If an event has only a single point, then it is a simple event. Otherwise it is a compound event.

The Null set (empty event) is an event with no elements. Denoted \(\emptyset\) or \(\{\}\).

Set Theory Notation

The complement of an event A is the set of all outcomes in the sample space that do not belong to A. Denoted : \(A^{c}\), \(A'\) or \(\overline{A}\).

The intersection of two events A and B. The collection of all outcomes that appear in both A AND B. Denoted : \(A\cap B\)

\(A\cap B=B\cap A\)

The union of two events A and B. The collection of all outcomes that appear in either A OR B OR in both. Denoted : \(A\cup B\)

Event B is a subset of Event A if every element of B is also in A. This is denoted by \(B\subset A\)

If \(A\cap B=\emptyset\), then A and B are disjoint or mutually exclusive events.

\(A_{1}, A_{2},...,A_{n}\) are exhaustive events if and only if \(A_{1}\cup A_{2}\cup ...\cup A_{n}=S\)

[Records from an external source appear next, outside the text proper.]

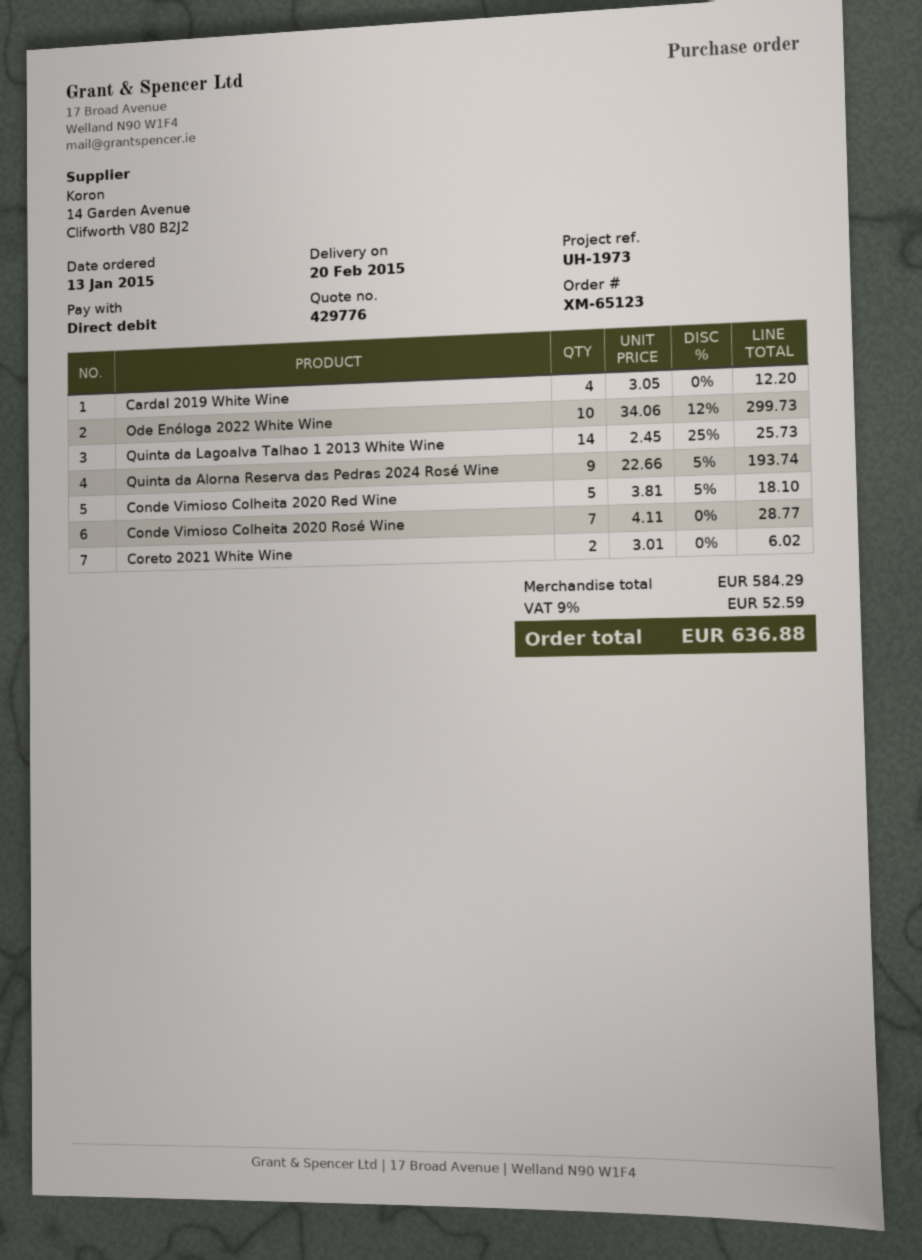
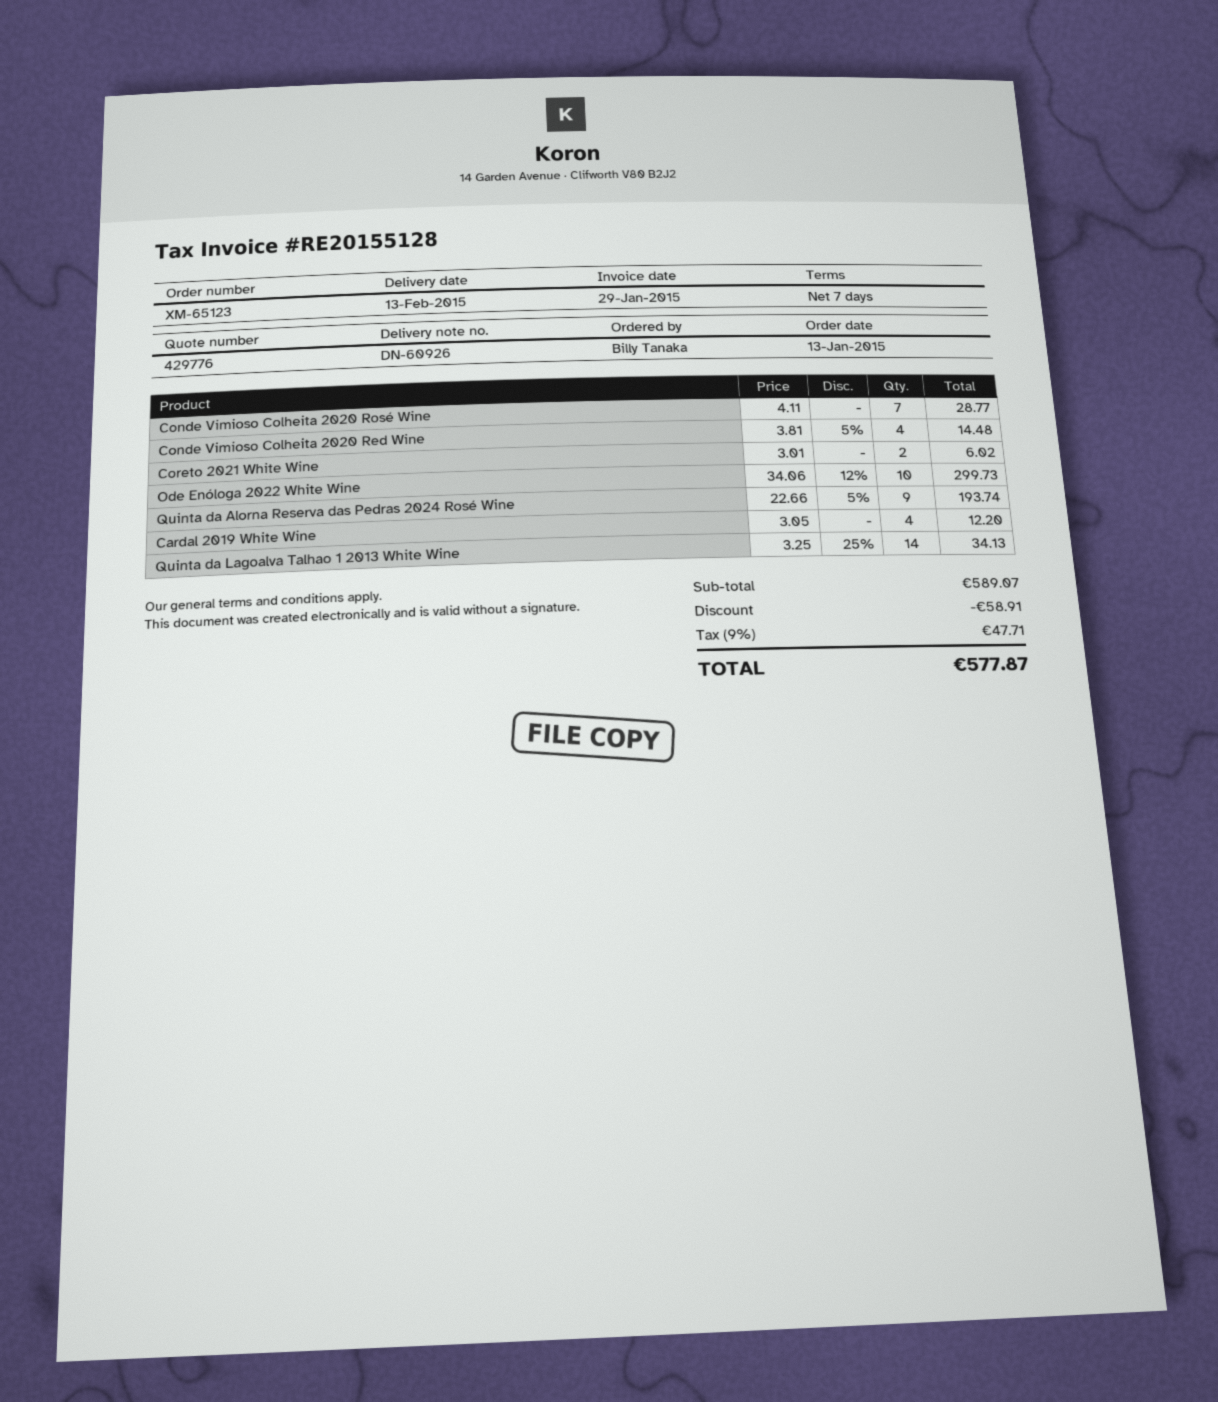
delivery date: 2015-02-20 -> 2015-02-13
Quinta da Lagoalva Talhao 1 2013 White Wine: 14 x 2.45 - 25% = 25.73 -> 14 x 3.25 - 25% = 34.13
Conde Vimioso Colheita 2020 Red Wine: 5 x 3.81 - 5% = 18.10 -> 4 x 3.81 - 5% = 14.48
subtotal: 584.29 -> 589.07
discount: none -> 58.91
tax: 9% = 52.59 -> 9% = 47.71
total: 636.88 -> 577.87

\(A_{1}, A_{2},...,A_{n}\) are pairwise mutually exclusive (dijoint) and exhaustive events :

if and only if \(A_{1}\cap A_{j}=\emptyset \forall i\ne j\)

AND

\(A_{1}\cup A_{2}\cup ...\cup A_{n}=S\)

Basic Properties

\(A\cap \emptyset = \emptyset\)

\(A\cup \emptyset =A\)

\(A\cap \overline{A}=\emptyset\)

\(A\cup \overline{A}=S\)

\(\overline{S}=\emptyset\)

\(\overline{(\overline{A})}=A\)

DeMorgan’s Law

\((\overline{A\cap B})=\overline{A}\cup \overline{B}\)

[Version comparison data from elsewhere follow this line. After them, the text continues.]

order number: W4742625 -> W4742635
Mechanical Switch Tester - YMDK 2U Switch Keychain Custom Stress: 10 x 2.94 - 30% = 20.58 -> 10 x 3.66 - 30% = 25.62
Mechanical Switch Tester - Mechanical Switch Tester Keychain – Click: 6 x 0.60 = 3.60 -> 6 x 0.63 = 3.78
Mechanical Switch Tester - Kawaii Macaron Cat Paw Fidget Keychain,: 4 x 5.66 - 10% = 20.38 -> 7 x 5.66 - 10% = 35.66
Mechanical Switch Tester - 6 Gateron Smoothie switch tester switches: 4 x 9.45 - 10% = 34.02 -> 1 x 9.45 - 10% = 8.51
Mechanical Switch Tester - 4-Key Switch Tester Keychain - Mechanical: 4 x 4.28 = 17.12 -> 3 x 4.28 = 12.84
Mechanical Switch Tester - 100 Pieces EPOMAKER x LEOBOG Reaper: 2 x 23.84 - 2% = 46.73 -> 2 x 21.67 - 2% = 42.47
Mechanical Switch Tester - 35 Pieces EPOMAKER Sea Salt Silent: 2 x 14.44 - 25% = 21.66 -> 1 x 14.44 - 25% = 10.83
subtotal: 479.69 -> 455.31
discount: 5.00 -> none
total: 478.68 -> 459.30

\((\overline{A\cup B})=\overline{A}\cap \overline{B}\)

Distributive Law

\(A\cap (B\cup C) = (A\cap B)\cup (A\cap C)\)

\(A\cup (B\cap C) = (A\cup B)\cap (A\cup C)\)

Probability

probability of an event \(A:P(A)\)

\[P(A)=\frac{\text{count(numbers) of outcomes in event A}}{\text{count (number) of outcomes in the sample space}}\]

Note : \(0\leq P(A)\leq 1\)

Counting Rules

Product rule for k-tuplets : If a process can be broken down into a sequence of K steps, then the total number of possible outcomes is the product of the number of outcomes at each step.

Suppose a license plate number is formed with 3 letters, followed by 3 numbers. How many different outcomes are possible? \(26^{3}\cdot 10^{3}=17576000\)

The Factorial Rule is the number of ways to order or rank or arrange n objects is \(n!=n(n-1)(n-2)...(3)(2)(1)\).

Notes 0!=1, and 1!=1

There are four candidates for a job. The members of the search committee will rank the four candidates from strongest to weakest. How many different outcomes are possible? \(4!=424\)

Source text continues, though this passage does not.